I have been wanting to write about a story like this forever! Remember the post I did a few weeks ago on the Photo Palace bus, featuring the traveling school bus turned darkroom? Well it’s owner, Anton Orlov, has something else for us film lovers. Recently he bought an old camera, a 1901 Bellini Jumelle camera, for $100. Inside he found something amazing, eight developed photos from World War 1 while he was cleaning the camera. The negatives and glass plates sat in the camera for around 100 years before Orlov’s discovery!
The photos show men in uniform located in war-torn France. Some of the photos even show the men holding a bomb.
Now, I know Anton through a Facebook group that I take part in discussion wise about old, classic film cameras. That’s how I originally found out about his traveling darkroom bus. To see someone who has such a passion for film photography find something so valuable to history by way of old camera is truly a dream story for so many people who share the same passion. So far, this story has made it around the US and to Russia and has been written in English, French, Russian and Spanish! That’s so great to see because to so many people, “film is dead”. Well, if it were not for people who have kept it alive, these negatives would have sat in this dusty little camera forever. It’s really great to see this story make its rounds around the globe, hopefully inspiring people to put a little more value into their film cameras.

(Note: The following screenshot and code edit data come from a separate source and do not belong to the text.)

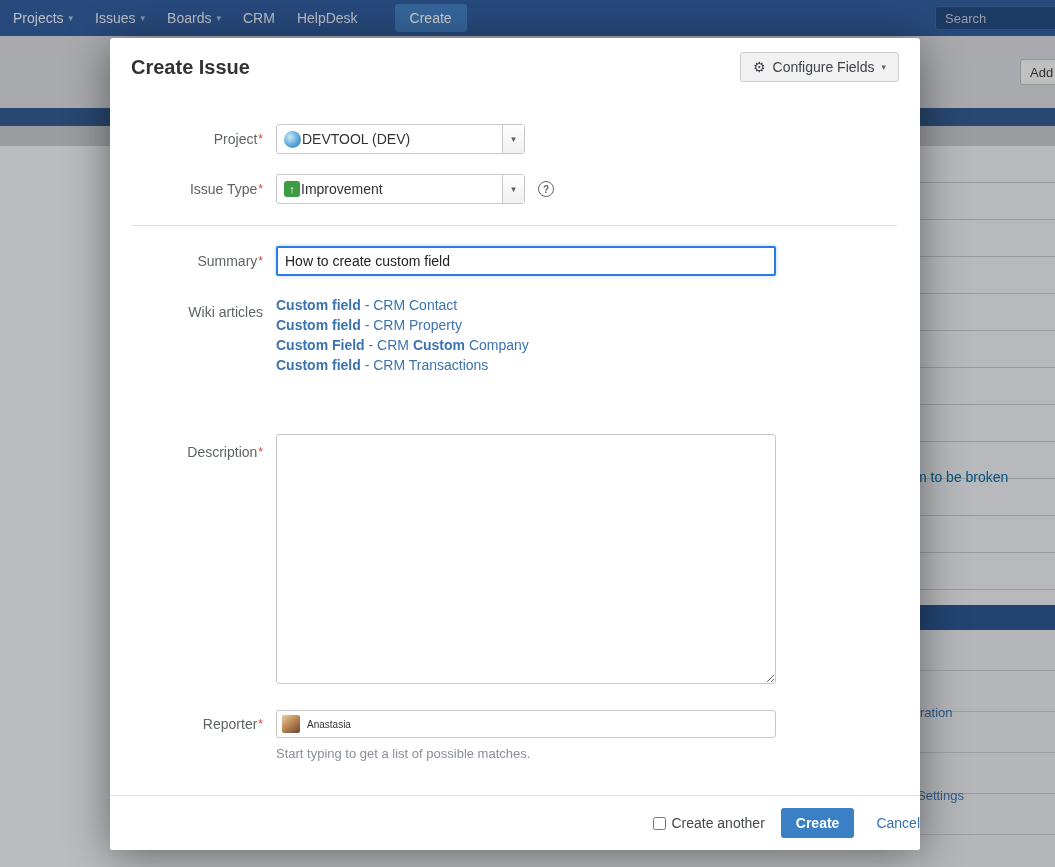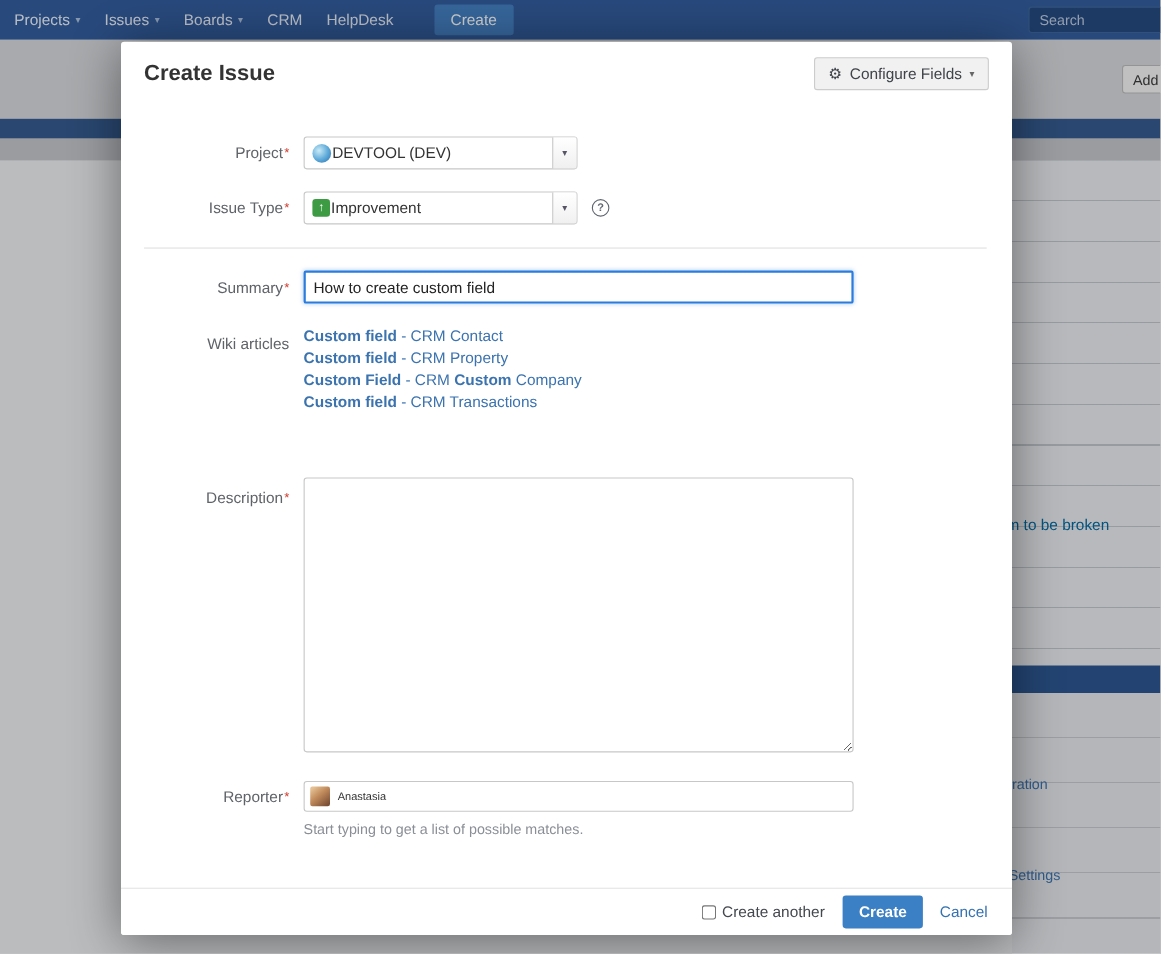--- a/index.html
+++ b/index.html
@@ -130,31 +130,31 @@
     display:flex; align-items:center; gap:7px; padding:0 5px; cursor:text;
   }
   .reporter-avatar {
     width:18px; height:18px; border-radius:2px; flex:0 0 auto;
     background:linear-gradient(140deg, #e4c093 10%, #c08a5b 45%, #7c4f35 90%);
   }
   .reporter-value { font-size:10px; color:#333; }
   .field-hint { position:absolute; left:166px; top:708px; font-size:13px; color:#8a8e96; }
 
   .m-footer {
-    position:absolute; bottom:0; left:0; right:0; height:43px;
+    position:absolute; bottom:0; left:0; right:0; height:55px;
     border-top:1px solid #e4e4e4; background:#fff;
-    display:flex; align-items:center; justify-content:flex-end; padding-right:22px;
+    display:flex; align-items:center; justify-content:flex-end; 
   }
   .create-another-box { width:13px; height:13px; margin-right:5px; }
   .create-another-label { font-size:14px; color:#44484e; }
   .create-btn {
     margin-left:16px; height:30px; padding:0 15px; background:#3b7fc4; color:#fff;
     border:none; border-radius:3px; font-size:14px; font-weight:bold; font-family:inherit; cursor:pointer;
   }
-  .cancel-link { margin-left:15px; font-size:14px; color:#3572b0; text-decoration:none; }
+  .cancel-link { margin-left:22px; font-size:14px; color:#3572b0; text-decoration:none; }
 </style>
 </head>
 <body>
 
 <div class="page">
 
   <div class="bg">
     <div class="bg-band1"></div>
     <div class="bg-blue1"></div>
     <div class="bg-band2"></div>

So what kind of camera kept these little gems safe all those years? A 1901 Bellini Jumelle camera. It looks like this:
As told to NBC San Diego in an article written here, Anton Orlov says:
“Other than fire, very few things can destroy it,” he explained. “A hundred years from now, that SD [digital camera] card is going to be pretty useless.”
One big win for film photography everywhere! What would you do with a find like this? Would you keep it, sell it or give it to a museum?